■ Instructions to follow: Wherever a line holds the word "touch", copy that line from the data.

■ Data for processing:
########

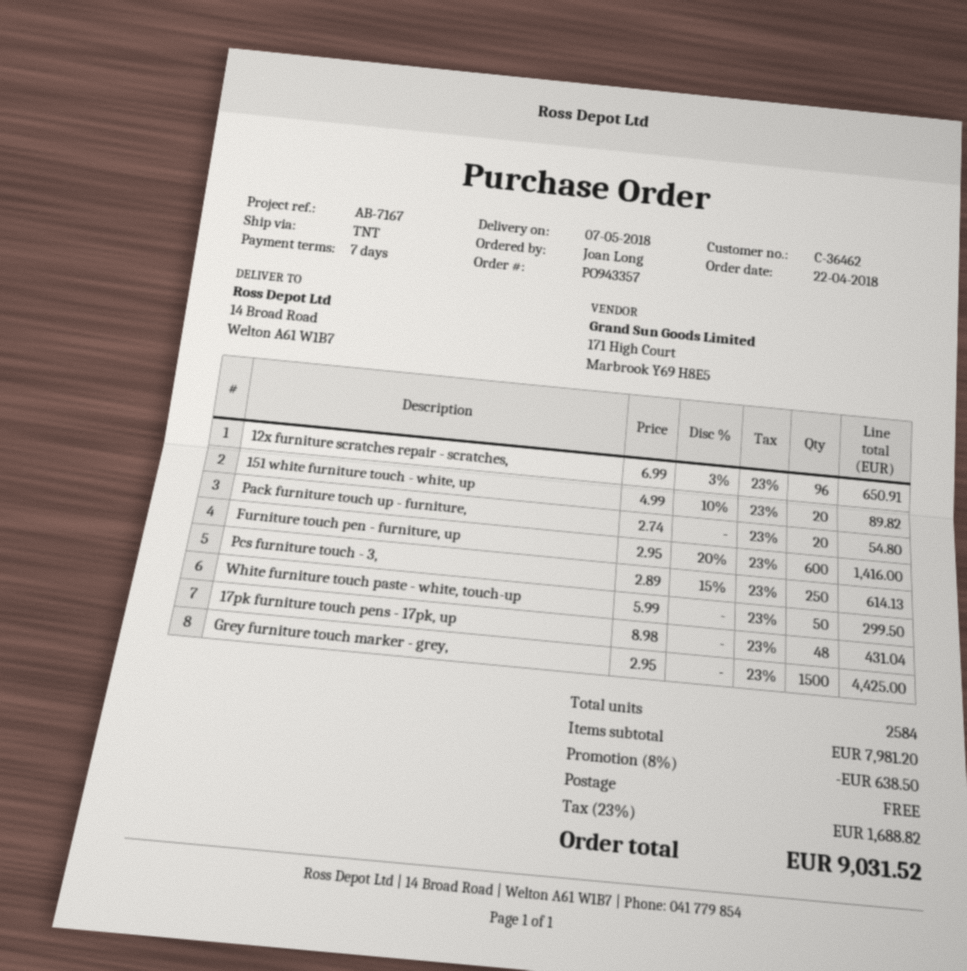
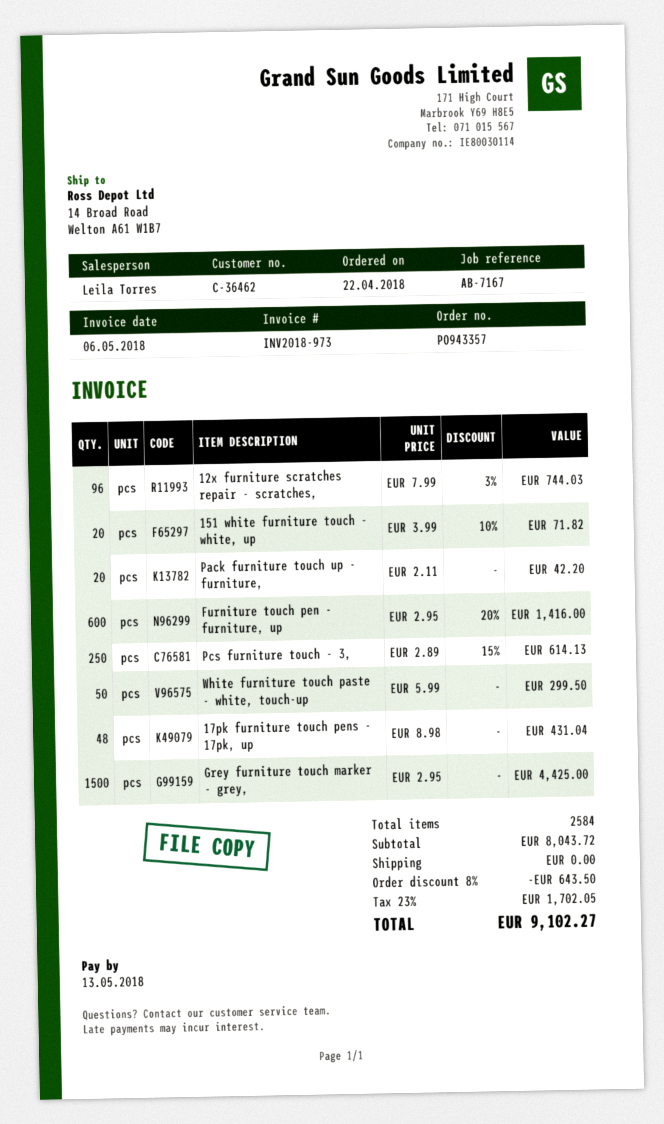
12x furniture scratches repair - scratches,: 96 x 6.99 - 3% = 650.91 -> 96 x 7.99 - 3% = 744.03
151 white furniture touch - white, up: 20 x 4.99 - 10% = 89.82 -> 20 x 3.99 - 10% = 71.82
Pack furniture touch up - furniture,: 20 x 2.74 = 54.80 -> 20 x 2.11 = 42.20
subtotal: 7981.20 -> 8043.72
discount: 8% = 638.50 -> 8% = 643.50
tax: 23% = 1688.82 -> 23% = 1702.05
total: 9031.52 -> 9102.27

########

■ Task response:
151 white furniture touch - white, up: 20 x 4.99 - 10% = 89.82 -> 20 x 3.99 - 10% = 71.82
Pack furniture touch up - furniture,: 20 x 2.74 = 54.80 -> 20 x 2.11 = 42.20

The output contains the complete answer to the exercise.